- TASK STATEMENT
Below are lines of data, and only some are wanted. Please repeat exactly those from the line that has "Road side assistance: 2" through the line that has "total: 82968.86 -> 83508.84".

==== RECORDS FOR THIS TASK ====

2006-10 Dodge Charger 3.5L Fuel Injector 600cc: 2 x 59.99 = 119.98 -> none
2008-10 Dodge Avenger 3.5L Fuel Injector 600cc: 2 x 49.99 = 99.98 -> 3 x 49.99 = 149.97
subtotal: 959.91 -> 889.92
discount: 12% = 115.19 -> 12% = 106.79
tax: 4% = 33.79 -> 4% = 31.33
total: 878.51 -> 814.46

====
==== RECORDS FOR THIS TASK ====

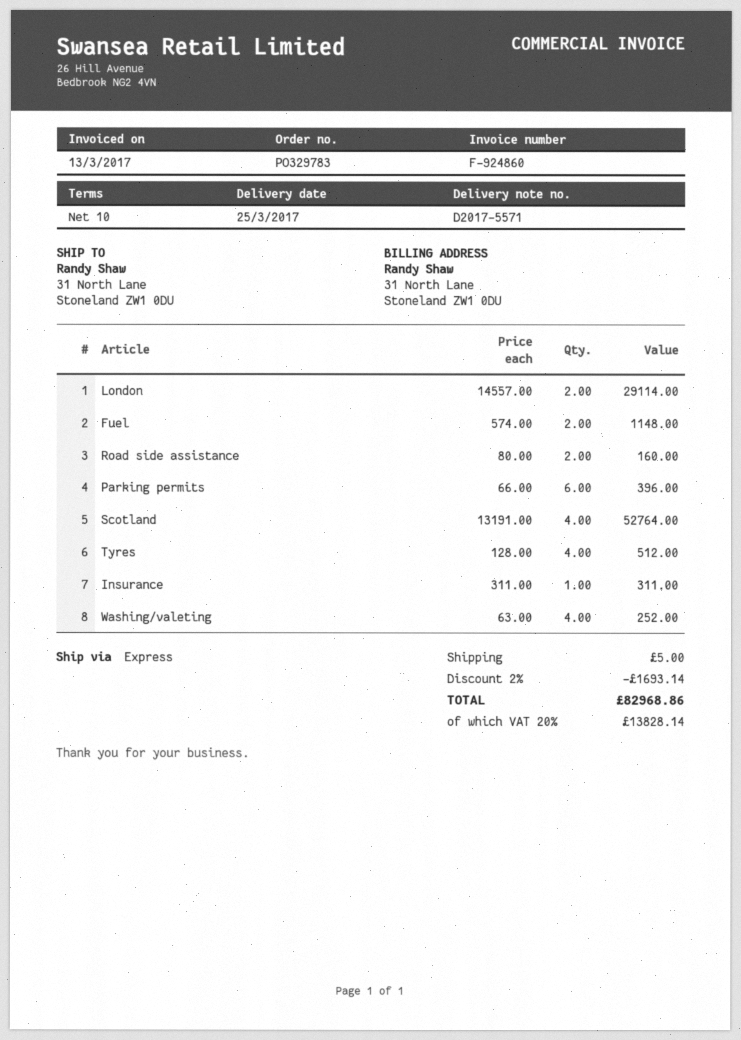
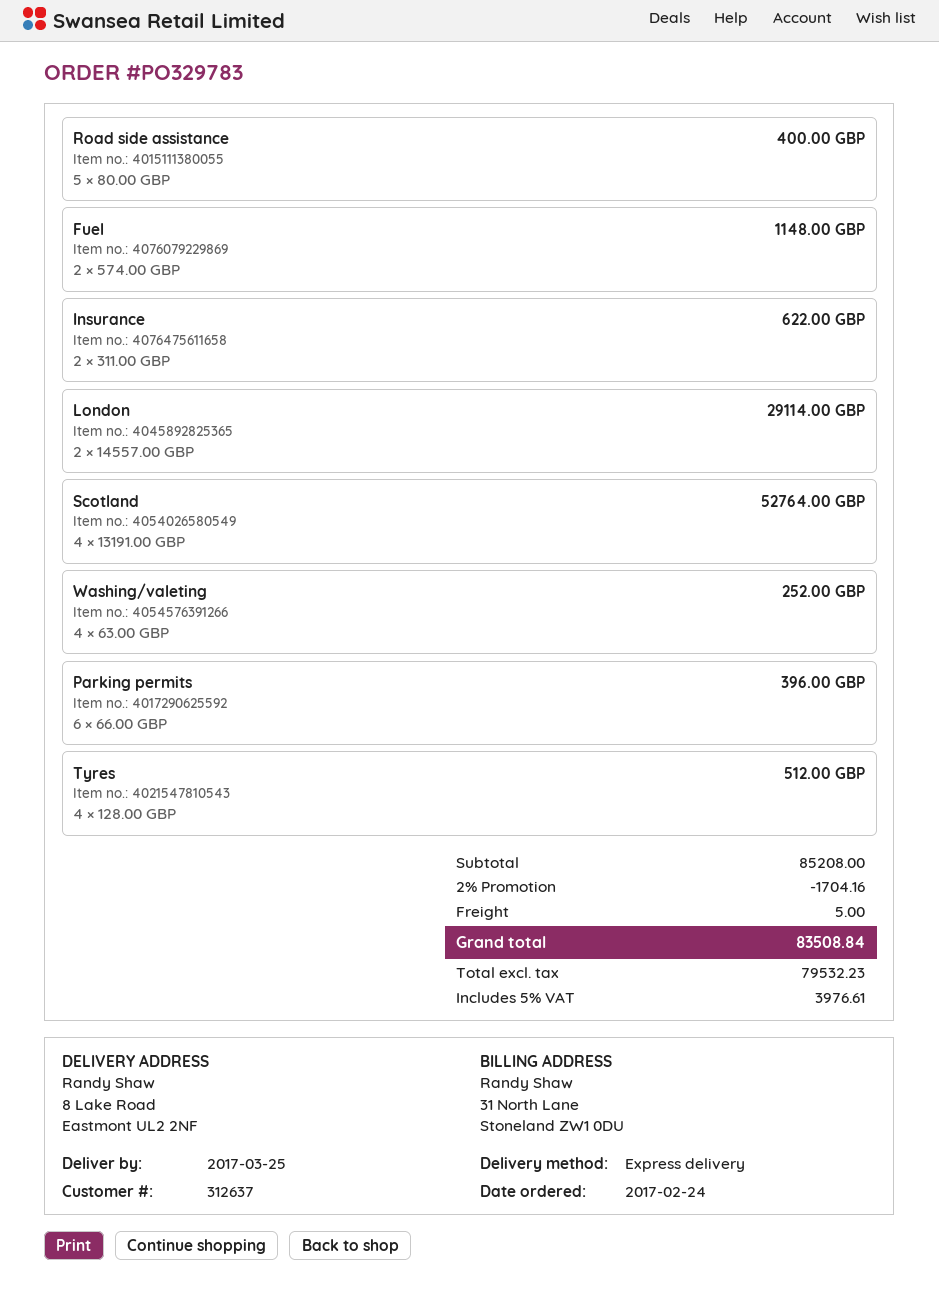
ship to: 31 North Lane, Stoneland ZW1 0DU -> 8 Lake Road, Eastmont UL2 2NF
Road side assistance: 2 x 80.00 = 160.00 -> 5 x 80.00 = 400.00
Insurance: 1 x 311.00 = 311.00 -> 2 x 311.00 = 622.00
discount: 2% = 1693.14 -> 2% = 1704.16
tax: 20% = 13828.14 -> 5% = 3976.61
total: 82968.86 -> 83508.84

====

- SOLUTION BELOW
Road side assistance: 2 x 80.00 = 160.00 -> 5 x 80.00 = 400.00
Insurance: 1 x 311.00 = 311.00 -> 2 x 311.00 = 622.00
discount: 2% = 1693.14 -> 2% = 1704.16
tax: 20% = 13828.14 -> 5% = 3976.61
total: 82968.86 -> 83508.84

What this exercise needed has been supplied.